ITBS20130096A1 - DEVICE FOR CONVERSION OF THERMAL ENERGY IN ELECTRICITY - Google Patents

Description

DESCRIPTION

The present invention relates to a device for converting thermal energy into electrical energy, in particular for the steel sector.

Heat recovery solutions, in particular of the excess heat produced by production plants and manufacturing processes, are experiencing considerable interest recently.

In fact, there are many industries that produce high resources of untapped heat: iron and steel factories, cement factories, foundries, refineries, heat treatments, glass factories, chemical industries, thermoelectric and power generation plants. All these industries, and in particular the steel industries, generate huge amounts of heat every day, which must be dissipated through special cooling systems, or which is naturally dispersed into the environment.

This heat actually represents a valuable and vast source of thermal energy. Therefore, the solutions of thermal recovery and valorisation of waste heat are increasingly interesting

The heat produced by production plants and manufacturing processes can in fact be recovered when it is dissipated, and can be used, for example, for the production of electricity.

The object of the present invention is to provide a device for converting thermal energy into electrical energy.

This object is achieved by a conversion device made in accordance with claim 1 and by a conversion assembly made in accordance with claims 12, 14 and 15. The dependent claims describe preferred or advantageous embodiments of the device.

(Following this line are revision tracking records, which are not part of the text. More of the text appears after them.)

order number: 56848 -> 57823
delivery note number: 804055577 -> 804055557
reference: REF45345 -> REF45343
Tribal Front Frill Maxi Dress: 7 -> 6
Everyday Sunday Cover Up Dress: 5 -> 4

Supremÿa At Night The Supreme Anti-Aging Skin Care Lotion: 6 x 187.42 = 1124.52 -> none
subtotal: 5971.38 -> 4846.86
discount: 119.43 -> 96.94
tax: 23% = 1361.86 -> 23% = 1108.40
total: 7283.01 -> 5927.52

The characteristics and advantages of the device according to the present invention will be evident from the description given below, given by way of non-limiting example in accordance with the attached figures, in which:

Figure 1 shows an axonometric view of a device for converting thermal energy into electrical energy, according to the present invention;

Figure 2 shows an axonometric view of a device for converting thermal energy into electrical energy, according to the present invention, in an embodiment example;

Figure 3 shows an axonometric view of a device for converting thermal energy into electrical energy, according to the present invention, in a further embodiment;

Figure 4 shows an axonometric view of a plurality of devices for converting thermal energy into electrical energy, according to the configuration of Figure 3, applied to a duct fed for example by air;

Figure 5 shows an axonometric view of a device for converting thermal energy into electrical energy, according to the configuration of Figure 2, applied to a cooling panel fed for example by water;

figure 6 shows an axonometric view of a plurality of cooling panels equipped with conversion devices, according to the configuration of figure 5, in an example of modular embodiment; Figure 7 shows an axonometric view of a device for converting thermal energy into electrical energy, according to the configuration of Figure 2, to which a heat sink is applied.

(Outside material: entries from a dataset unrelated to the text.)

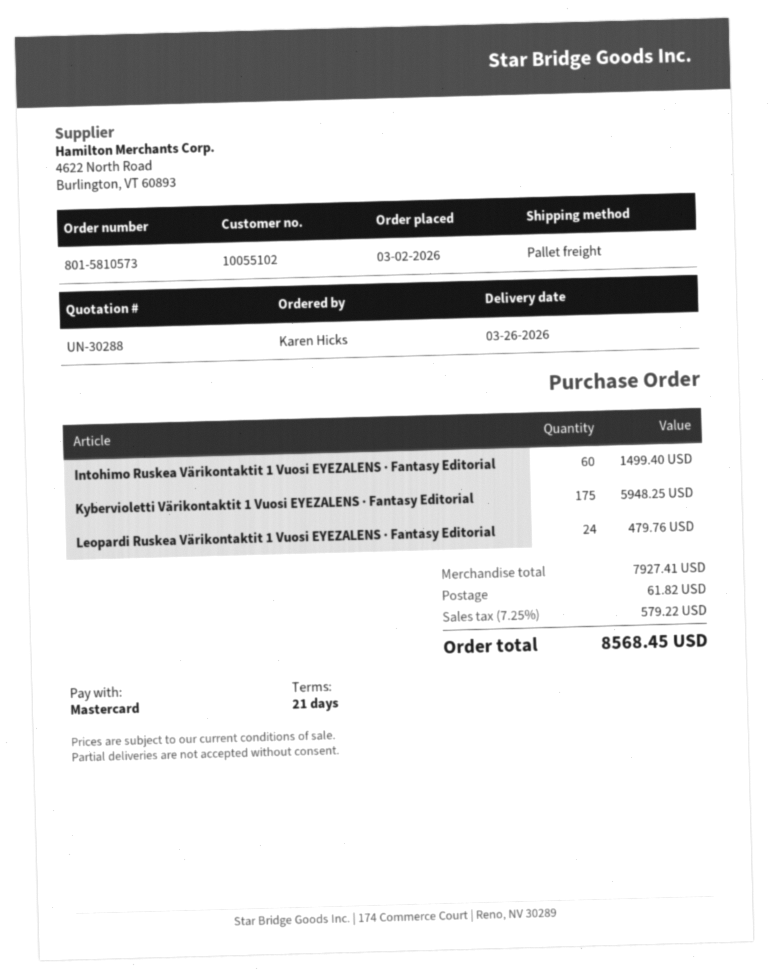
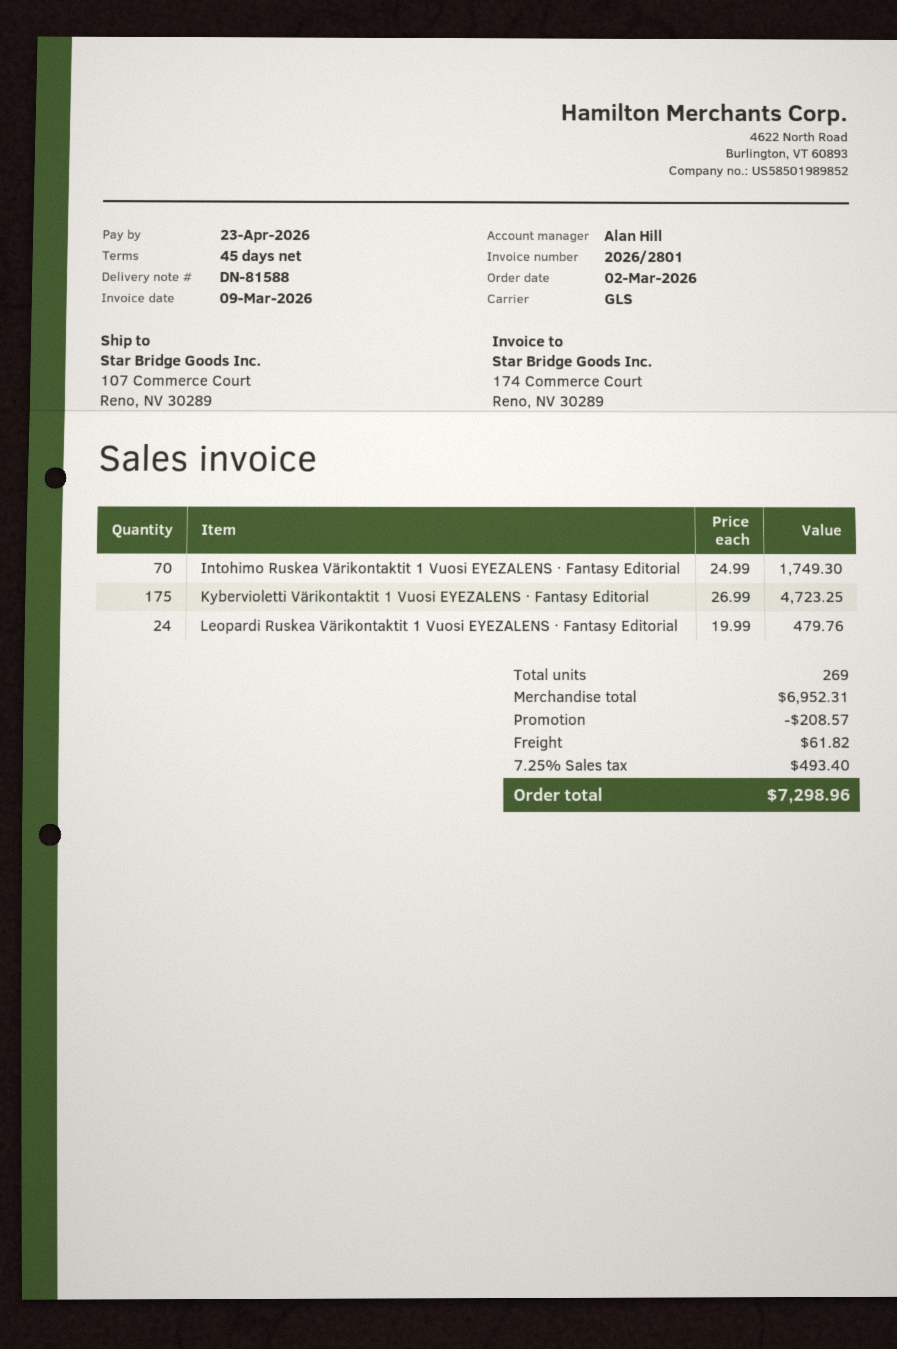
payment terms: 21 days -> 45 days
shipping method: pallet freight -> GLS
Intohimo Ruskea Värikontaktit 1 Vuosi EYEZALENS · Fantasy Editorial: 60 for 1499.40 -> 70 for 1749.30
Kybervioletti Värikontaktit 1 Vuosi EYEZALENS · Fantasy Editorial: 175 for 5948.25 -> 175 for 4723.25
subtotal: 7927.41 -> 6952.31
discount: none -> 208.57
tax: 7.25% = 579.22 -> 7.25% = 493.40
total: 8568.45 -> 7298.96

With reference to the attached figures, the numeral 10 generally indicates a device for converting thermal energy into electrical energy, fed with heat generated by the processing of industrial plants, in particular for the steel sector. The conversion device 10 exploits the operating principle of the Peltier cell.

In particular, the conversion device 10 comprises a plurality of elementary pairs 1,2,3,…, n consisting of two active elements (or prisms or cylinders or ingots) in semiconductor material. In an embodiment, the elementary pair comprises two active elements in the form of cylinders having a diameter of about 25mm and a height of about 30mm. The basic semiconductor material has a P-type doping in one of the two elements (called P element) and an N-type doping in the other element (called N element).

In each elementary pair, the two active elements P and N are connected to each other at one end, and at the opposite end they are connected with the respective element N or P of the adjacent elementary pair.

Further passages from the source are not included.